Thank you! I guess what I was thinking was to get the Combi for now, then by the time this baby outgrows it rear facing, buy him a bigger seat and use the Combi for the next baby. So, I'd be getting my money's worth out of it... but if I'm going to end up with a bigger seat later, why not just start out with it now







We would def like to RF as long as possible.

Thanks for the tip about the MyRide at BB&B!

So, the big difference between the MyRide and the Radian is that the MyRide is wider? What is the difference between the different types of Radians (65, XT, 80)? I like that the True Fit headrest comes off... but since its a wider seat maybe it is just best to get Radians...


----------



## mama2soren (Feb 12, 2009)

I'm with you... if you're going to have to get another RF seat in a year and a half, you might as well just buy that seat from the get go!

Each of the Radians is basically the same. They are the same size, with the same harness heights. The 65 is the more "bare bones" seat. It does not come with the extra infant padding, which would be much more comfortable for a newborn. It has a 40 pound RF limit and a 65 FF limit. Most kids will outgrow the seat in height before 40/65 pounds, except the most chunky kids.

The 80 vs XT: the difference is the XT has headwings. They both have the same infant padding. Both RF to 45 pounds and FF to 80 pounds, though, as I said before, there might be no such thing as an 80 pound kid who would still fit in this seat height wise!

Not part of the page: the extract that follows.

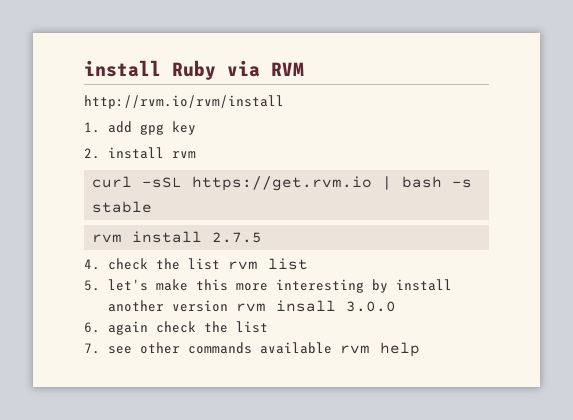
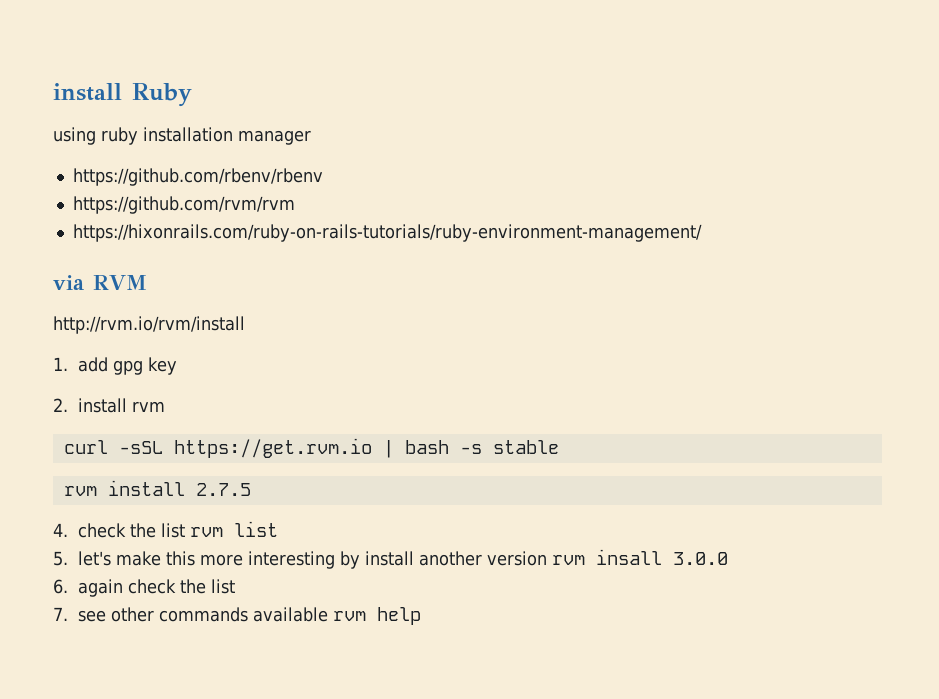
(216, 70) none -> [53,127,311,145] [72,168,323,186] [72,196,295,214] [72,224,702,242] // using ruby installation manager // https://github.com/rbenv/rbenv // https://github.com/rvm/rvm // https://hixonrails.com/ruby-on-rails-tutorials/ruby-environment-management/ //

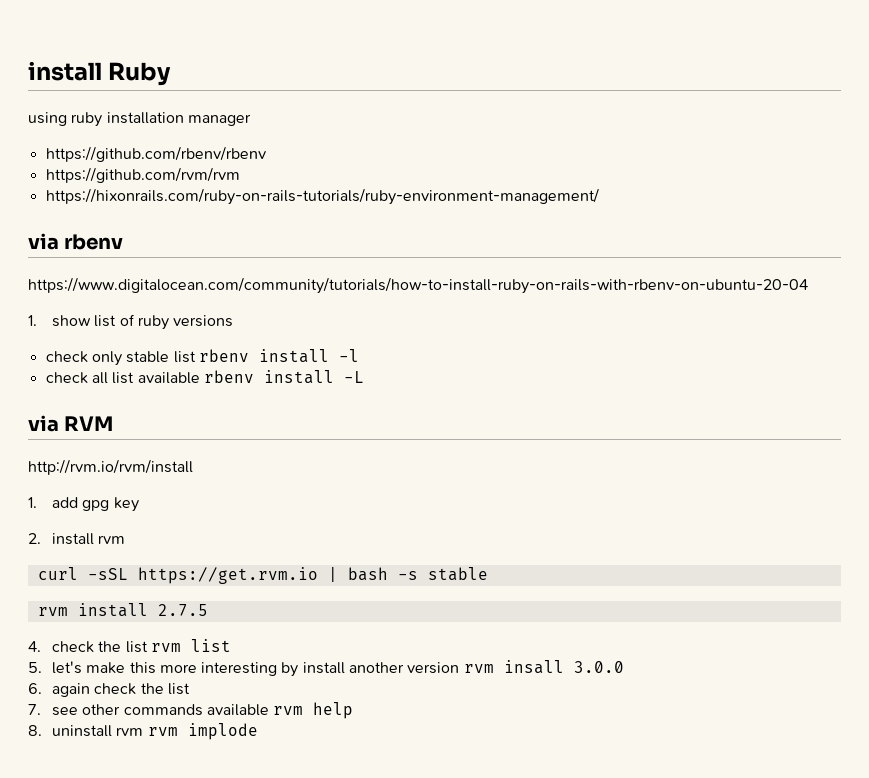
(702, 233) none -> [28,233,124,250] [28,277,808,294] [28,314,234,330] [45,349,359,366] [45,370,364,384] // via rbenv // https://www.digitalocean.com/community/tutorials/how-to-install-ruby-on-rails-with-rbenv-on-ubuntu-20-04 // 1. show list of ruby versions // check only stable list rbenv install -l // check all list available rbenv install -L
(421, 616) none -> [28,723,258,740] // 8. uninstall rvm rvm implode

The MyRide is wider than the Radian, but it is shorter and takes up less front-to-back room. The Radians don't fit well in every car, it is important to try it out before committing (buy from a place with a great return policy and free return shipping just in case!). The MyRides typically fit more cars. Check out carseatdata.org. You can enter in your make/model of car and the car seat you're interested in, and get feedback from other users on ease of install/fit who have tried that particular combination.

Being shorter, the MyRide will likely give your front seat passengers more leg room. But, the shorter shell means it will be outgrown sooner than the Radian. Still, most kids will fit until 3 rear facing, and 5 or so forward facing. Most convertibles besides the Radian and Complete Air, and maybe the True Fit can't beat that! You may make it to boostering age unless your child is particularly tall. If you don't, you can buy a Nautilus or Frontier when the time comes for another year or two of harnessing.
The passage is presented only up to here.